HISTORY: 1994 Act No. 468, Section 3.

SECTION 44-7-330. Power to sue.

The department, in accordance with the laws of this State governing injunctions and other processes, may maintain an action in the name of the State against any person or facility for violation of this article and regulations promulgated under this article. In charging any defendant in a complaint in an action, it is sufficient to charge that the defendant, upon a certain day and in a certain county, did violate any provision of this article or of the regulations promulgated without the necessity for showing irreparable harm.

HISTORY: 1962 Code Section 32-782; 1952 Code Section 32-782; 1947 (45) 510; 1950 (46) 2549; 1979 Act No. 51 Section 1; 1988 Act No. 670, Section 1.

SECTION 44-7-340. Violation as misdemeanor; fines.

Any person or facility violating any of the provisions of this article or a regulation under this article is guilty of a misdemeanor and, upon conviction, must be fined not more than one hundred dollars for the first offense and not more than five thousand dollars for a subsequent offense. Each day's violation after a first conviction constitutes a subsequent offense.

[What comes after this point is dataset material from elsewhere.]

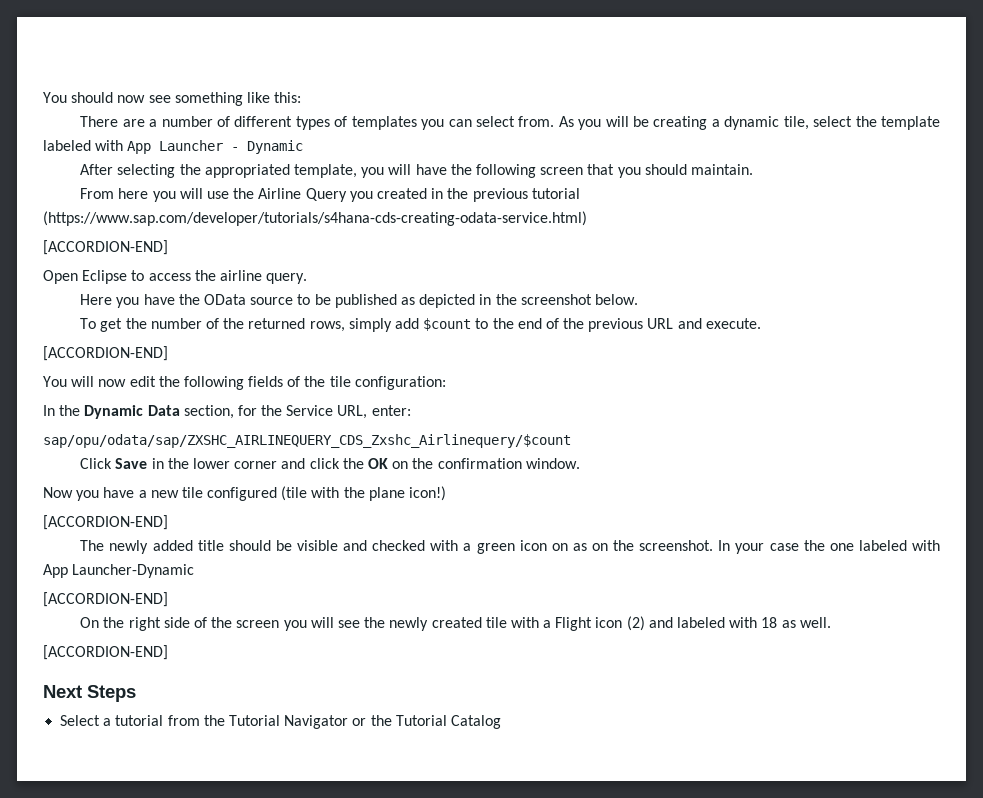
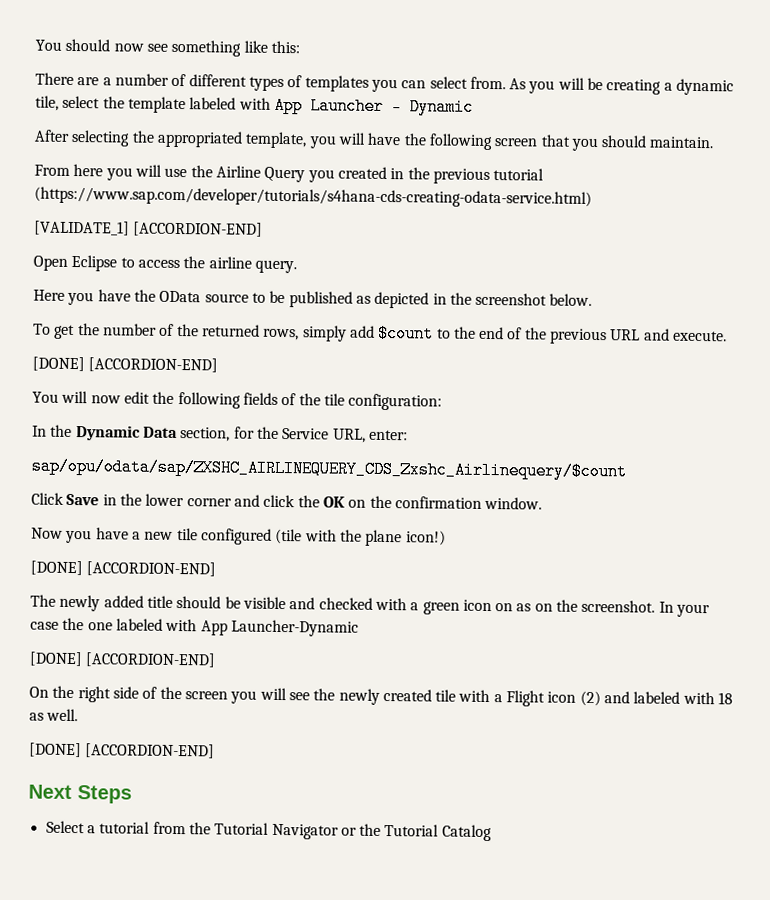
(587, 218) none -> [34,220,130,236] [VALIDATE_1]
(761, 323) none -> [32,356,85,372] [DONE]
(447, 493) none -> [30,560,83,576] [DONE]
(195, 571) none -> [29,651,83,667] [DONE]
(831, 622) none -> [29,742,82,758] [DONE]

HISTORY: 1962 Code Section 32-783; 1952 Code Section 32-783; 1947 (45) 510; 1979 Act No. 51 Section 1; 1988 Act No. 670, Section 1.

SECTION 44-7-345. Discrimination prohibited in admission of individuals to residential care facilities.

Community residential care facilities licensed pursuant to this article which receive public funds, including funds appropriated in Part I of the appropriation act, directly or indirectly, including those instances where payment of an optional state supplement from the South Carolina Department of Social Services is made to a resident, their designated representative payee, or guardian, rather than directly to a facility, may not deny admission or services to an individual on the basis of race, color, national origin, qualified handicap, sex, or age.

HISTORY: 1990 Act No. 612, Part II, Section 56.

SECTION 44-7-350. Community residential care facility.

The agency placing a client in a community residential care facility shall develop an individual plan of care in cooperation with the provider. The placing agency shall monitor the plan to the extent considered appropriate by the placement agency.

Prior to a community residential care facility being licensed for operation in an area which is outside incorporated areas of a county, the following conditions must be met:

(1) The governing body for the area must be given notice of the proposed location.

(2) Where the governing body objects to the proposed site for the facility, the arbitration procedures set forth in Act 449 of 1978 must be employed.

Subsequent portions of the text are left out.